L'heure est grave! C'est en quelque sorte l'idée principale du film de Franny Armstrong qui s'inscrit dans un contexte collant parfaitement à la situation actuelle. Le thème : le réchauffement climatique et la planète qui se meurt. Dès le début du film les cartes sont posées : on est en 2055, l'humanité est en voie d'extinction, seules demeurent les archives mondiales où sont stockées toutes les informations de notre espèce. Un homme, Pete Postlethwaite, se pose en narrateur et dernier conteur de notre histoire. Devant la caméra, il présente les causes de notre destruction. Un documentaire fiction qui révèle de fausses vérités et se retrouve souvent étouffé par le poids de la mise en scène maladroite.
L'AGE DE LA STUPIDITEUn film de Franny Armstrong
Avec Pete Postlethwaite, Piers Guy, Fernand Pareau
Durée : 1h29
On ne peut pas reprocher à
L'âge de la stupidité de bien vouloir faire les choses. La raison se veut des plus nobles et cherche comme maints autres films à faire réagir le spectateur, se sentant obligé de lui mettre devant le nez les faits sans artifices et sans mensonges.
L'âge de la stupidité n'est pas sans insister sur le message qu'il souhaite faire passer. L'homme n'a rien fait pour sauver le monde de la déchéance et même si certaines personnes se veulent de bonne volonté, la nature humaine fait qu'on est voué à disparaître d'une manière où d'une autre.

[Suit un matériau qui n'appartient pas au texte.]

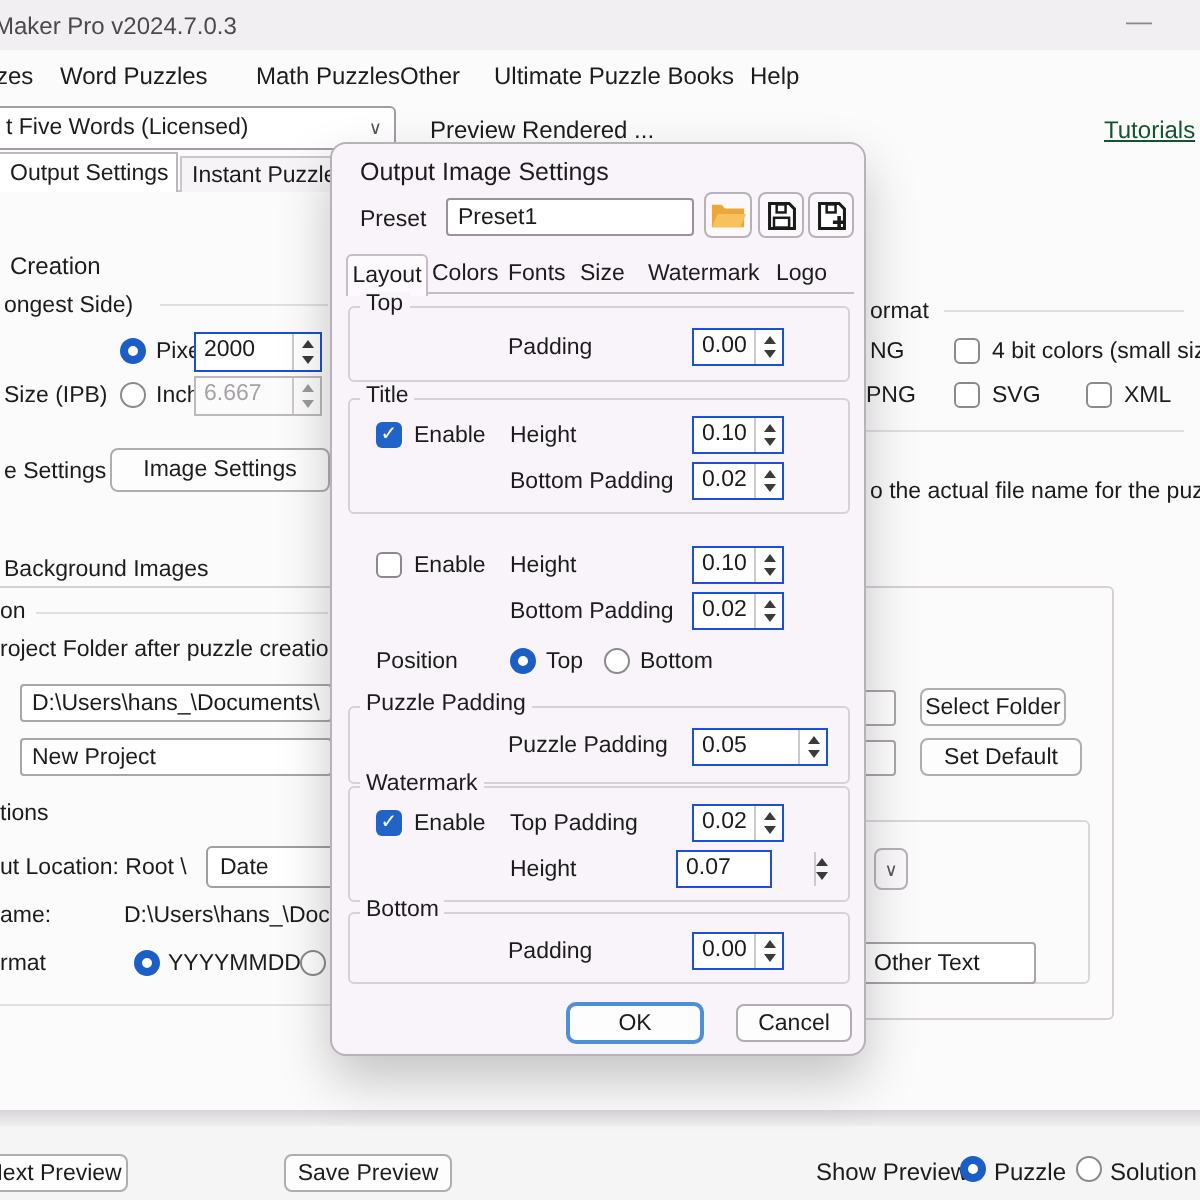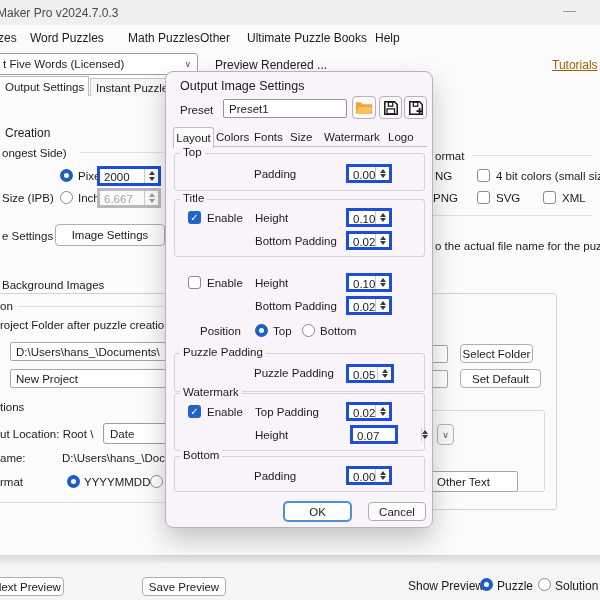--- a/index.html
+++ b/index.html
@@ -58,7 +58,7 @@
   #bottombar{position:absolute;left:0;top:563px;width:600px;height:37px;background:#f6f5f6;z-index:20;}
   #bottomshadow{position:absolute;left:0;top:555px;width:600px;height:8px;z-index:20;
     background:linear-gradient(#d9d6d9,#efeeef);}
-  a.link{color:#a16207;text-decoration:underline;}
+  a.link{color:#14532d;text-decoration:underline;}
 </style>
 </head>
 <body>

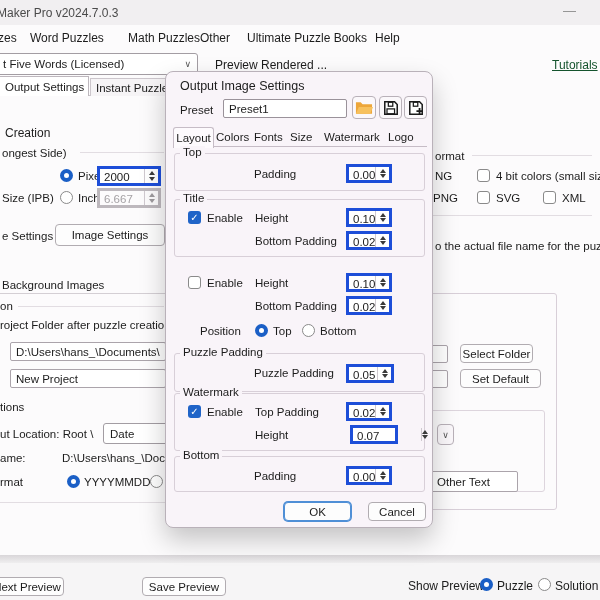--- a/index.html
+++ b/index.html
@@ -17,7 +17,7 @@
     font-size:11.5px;display:flex;align-items:center;padding:0 6px;box-sizing:border-box;
     white-space:nowrap;overflow:hidden;}
   .combo .chev{margin-left:auto;font-size:9px;color:#555;}
-  .spin{position:absolute;background:#fff;border:3px solid #1d4ed8;display:flex;box-sizing:border-box;}
+  .spin{position:absolute;background:#fff;border:1px solid #1d4ed8;display:flex;box-sizing:border-box;}
   .spin .v{flex:1;font-size:11.5px;padding:2px 0 0 4px;}
   .spin .arrs{width:13px;border-left:1px solid #cfc9cf;display:flex;flex-direction:column;
     align-items:center;justify-content:space-evenly;}

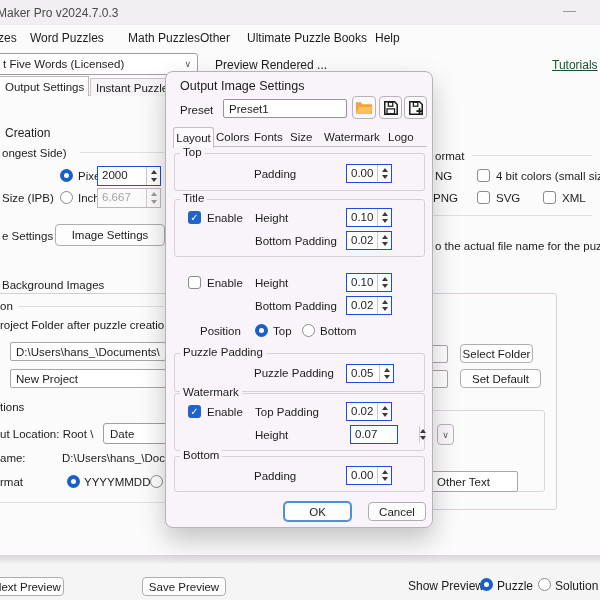--- a/index.html
+++ b/index.html
@@ -312,7 +312,7 @@
         <div class="tri-dn"></div>
       </div>
     </div>
-    <div class="t t11" style="left:34px;top:253px;">Position</div>
+    <div class="t t11" style="left:22px;top:253px;">Position</div>
     <div class="radio sel" style="left:89px;top:252px;"></div>
     <div class="t t11" style="left:107px;top:253px;">Top</div>
     <div class="radio un" style="left:136px;top:252px;"></div>

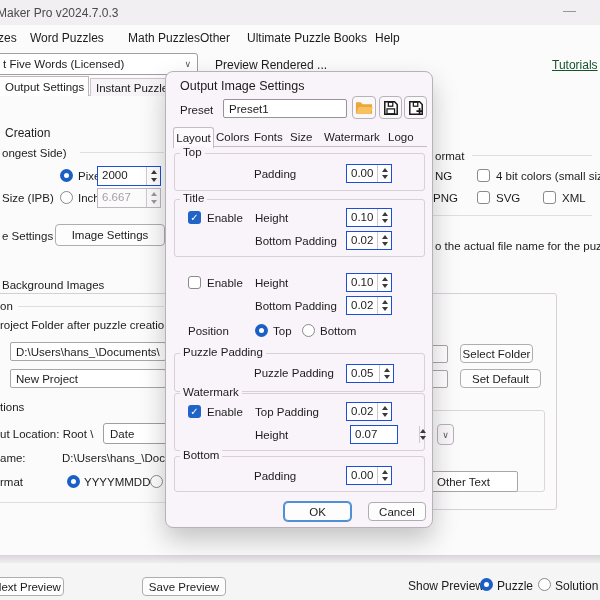--- a/index.html
+++ b/index.html
@@ -322,7 +322,7 @@
       <div class="glabel" style="left:5px;top:-8px;">Puzzle Padding</div>
     </div>
     <div class="t t11" style="left:88px;top:295px;">Puzzle  Padding</div>
-    <div class="spin" style="left:180px;top:292px;width:48px;height:19px;">
+    <div class="spin" style="left:180px;top:292px;width:68px;height:19px;">
       <div class="v">0.05</div>
       <div class="arrs">
         <div class="tri-up"></div>

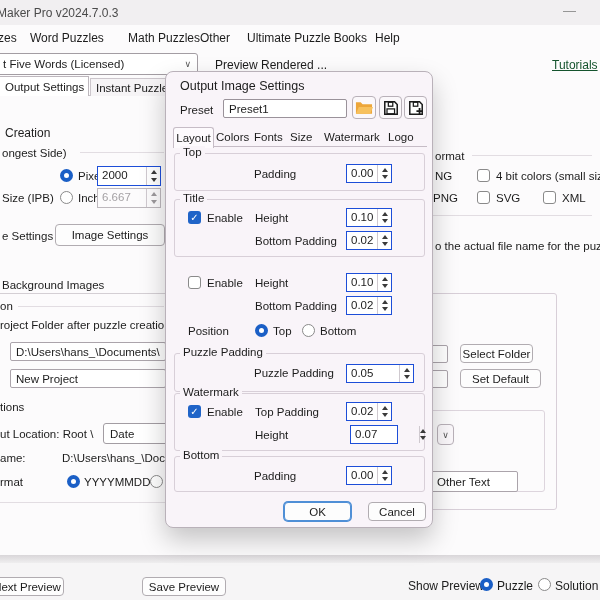--- a/index.html
+++ b/index.html
@@ -346,7 +346,7 @@
       </div>
     </div>
     <div class="t t11" style="left:89px;top:357px;">Height</div>
-    <div class="spin" style="left:184px;top:353px;width:48px;height:19px;gap:42px;">
+    <div class="spin" style="left:172px;top:353px;width:48px;height:19px;gap:42px;">
       <div class="v">0.07</div>
       <div class="arrs">
         <div class="tri-up"></div>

C'est en suivant le parcours de plusieurs protagonistes que Franny Armstrong, via son narrateur, tente de nous ouvrir les yeux sur ce qui se passe dans la sphère underground des grandes sociétés exploitant le pétrole et les diverses énergies dans le monde. Six témoignages qui exploitent des commentaires contre la "consommation" de notre planète. Consommation, c'est en effet le terme qui serait propre à tout cet écosystème qu'est l'humanité et qui sans chercher tout le temps le profit, agit d'une manière ou d'une autre sur le dérèglement du fonctionnement de notre Terre. Oui, c'est vrai que le principe ne part pas d'un mauvais procédé, mais Armstrong cherche dans sa réalisation une sorte de constat qui n'innove pas dans le genre. Là où Olivier Weber (réalisateur de
La fièvre de l'or) apportait vraiment un état des lieux de la situation du commerce de l'or et des retombées sur la population, Armstrong cherche une lamentation longue et sans surprise qui n'apporte finalement pas plus qu'un journal de 20h.
Avec
L'âge de la stupidité, on attendait plus. On attendait un film qui envisageait une déclaration d'un genre nouveau. L'appellation "drame-documentaire-hybride" peut-être intéressante dans le sens où le parti pris du film se base dans une époque future à la notre. 2055, c'est en effet la date à laquelle nos ressources fossiles seront épuisées et où nous ne serons dépendants que des énergies renouvelables que l'on aura créées. Avoir l'idée de mettre un grand acteur comme Pete Postlethwaite pour nous raconter cette histoire aurait pu retenir notre attention si elle ne passait pas complètement à la trappe. Là où l'on espérait une véritable position du personnage, les décisions ne sont pas assumées et sa présence ne ressemble au final qu'à un faire-valoir marketing sans intérêt.
L'âge de la stupidité n'est pas mauvais dans le fond car il traite d'un sujet qui nous touche tous sans exception. D'autant plus que cette année, en décembre, se tiendra à Copenhague la conférence des Nations Unies sur le réchauffement climatique et que le sujet du film sera plus que tout à l'ordre du jour. Malgré un souci de bonne volonté, le film passe sans marquer et ne fait pas l'effet de la bombe qu'il aurait dû poser.